For Maven, add the CycloneDX Maven plugin: mvn org.cyclonedx:cyclonedx-maven-plugin:makeBom. For Gradle, apply the org.cyclonedx.bom plugin. The plugin generates a bom.json or bom.xml file containing all dependencies. In Jenkins, run this step after mvn clean install to ensure all dependencies are resolved. Production tip: Store the SBOM in a central repository (e.g., Artifactory) with a unique version tag. Use the SBOM for vulnerability scanning with tools like Grype or Trivy. Example pipeline: sh 'mvn org.cyclonedx:cyclonedx-maven-plugin:makeBom -DoutputFormat=json -DoutputName=bom'. For SPDX, use the SPDX SBOM plugin or convert CycloneDX to SPDX using a tool.

Production Insight
Integrate SBOM generation into the build lifecycle; don't treat it as an afterthought. Use a consistent naming convention (e.g., bom-${BUILD_NUMBER}.json).
Key Takeaway
Automate SBOM generation; manual SBOMs are error-prone and rarely updated.

6. Storing Signatures in OCI Registries

Cosign stores signatures in OCI registries as separate tags or in the same repository as the artifact. Use cosign attach signature to attach a signature to an existing image. Alternatively, use cosign sign which automatically pushes the signature to the registry. The signature is stored as an OCI artifact with a predictable tag (e.g., sha256-<digest>.sig). Production tip: Use a dedicated registry for signatures (e.g., sigregistry.example.com) to separate from artifacts. This avoids clutter and allows different access controls. Ensure the registry supports OCI artifacts (most do). Example: cosign sign --key key.pem --tlog-upload=false docker.io/myorg/myapp:latest pushes signature to docker.io/myorg/myapp:sha256-...sig. Use cosign copy to copy signatures between registries.

Production Insight
Storing signatures in the same registry as artifacts is convenient but can lead to namespace pollution. Use separate repositories or registries for production.
Key Takeaway
OCI registries are the standard for storing signatures and attestations.

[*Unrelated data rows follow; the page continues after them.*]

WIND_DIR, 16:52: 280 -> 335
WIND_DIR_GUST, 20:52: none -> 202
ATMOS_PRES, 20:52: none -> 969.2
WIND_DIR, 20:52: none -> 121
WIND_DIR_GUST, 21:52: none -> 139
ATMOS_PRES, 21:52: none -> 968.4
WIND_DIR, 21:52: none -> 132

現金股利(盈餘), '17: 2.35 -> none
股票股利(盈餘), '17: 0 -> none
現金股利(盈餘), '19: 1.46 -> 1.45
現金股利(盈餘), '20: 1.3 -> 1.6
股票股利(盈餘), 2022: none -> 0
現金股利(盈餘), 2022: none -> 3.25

7. Cosign Keyless Mode with OIDC, Fulcio and Rekor Transparency Log

Keyless mode uses OIDC to authenticate the signer. Jenkins obtains an OIDC token from its identity provider (e.g., GitHub, GitLab, or Jenkins itself). The token is presented to Fulcio, which issues a short-lived certificate. The signature and certificate are uploaded to Rekor, a transparency log, providing an immutable record. To use keyless mode, set environment variables: COSIGN_EXPERIMENTAL=1 (in older versions) or configure OIDC provider. The command cosign sign-blob --oidc-issuer <issuer> app.jar triggers the flow. Verification automatically checks Rekor for the signing certificate. Production gotcha: Rekor may be slow or unavailable; consider using a private Rekor instance for reliability. Also, OIDC tokens expire, so ensure the pipeline step is not too long.

Production Insight
Keyless mode is the future of signing; it eliminates key management. However, rely on Rekor's availability; have a fallback verification method.
Key Takeaway
Keyless signing with Fulcio and Rekor provides non-repudiation and transparency.

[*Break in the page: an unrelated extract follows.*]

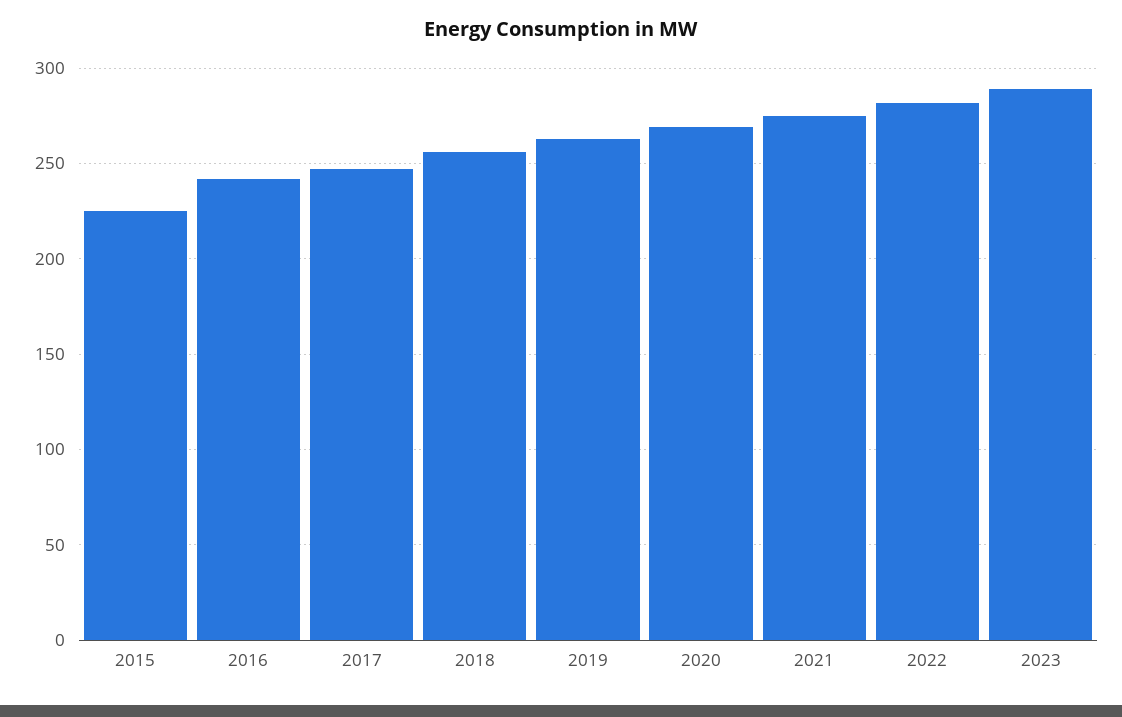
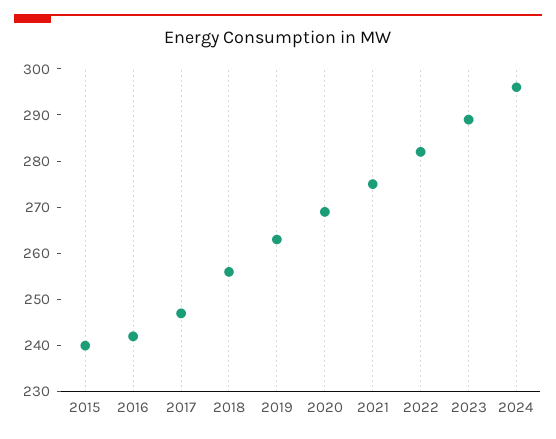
2015: 225 -> 240
2024: none -> 295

8. Attesting Pipeline Artifacts with In-Toto Attestations

In-toto attestations provide a signed statement about the build process (e.g., source repository, build command, builder identity). Cosign supports creating in-toto attestations with cosign attest. The attestation is stored as an OCI artifact. Example: cosign attest --predicate predicate.json --key key.pem docker.io/myorg/myapp:latest. The predicate file contains SLSA provenance. Use the slsa-generator tool to generate the predicate. In Jenkins, generate the predicate in a stage and then attest. Verification: cosign verify-attestation --key key.pem docker.io/myorg/myapp:latest. Production tip: Attestations should include the pipeline ID, build timestamp, and source commit. This enables auditability and meets SLSA Level 2+ requirements.

Production Insight
Attestations are more valuable than signatures alone because they provide context about how the artifact was built.
Key Takeaway
In-toto attestations are the backbone of SLSA provenance.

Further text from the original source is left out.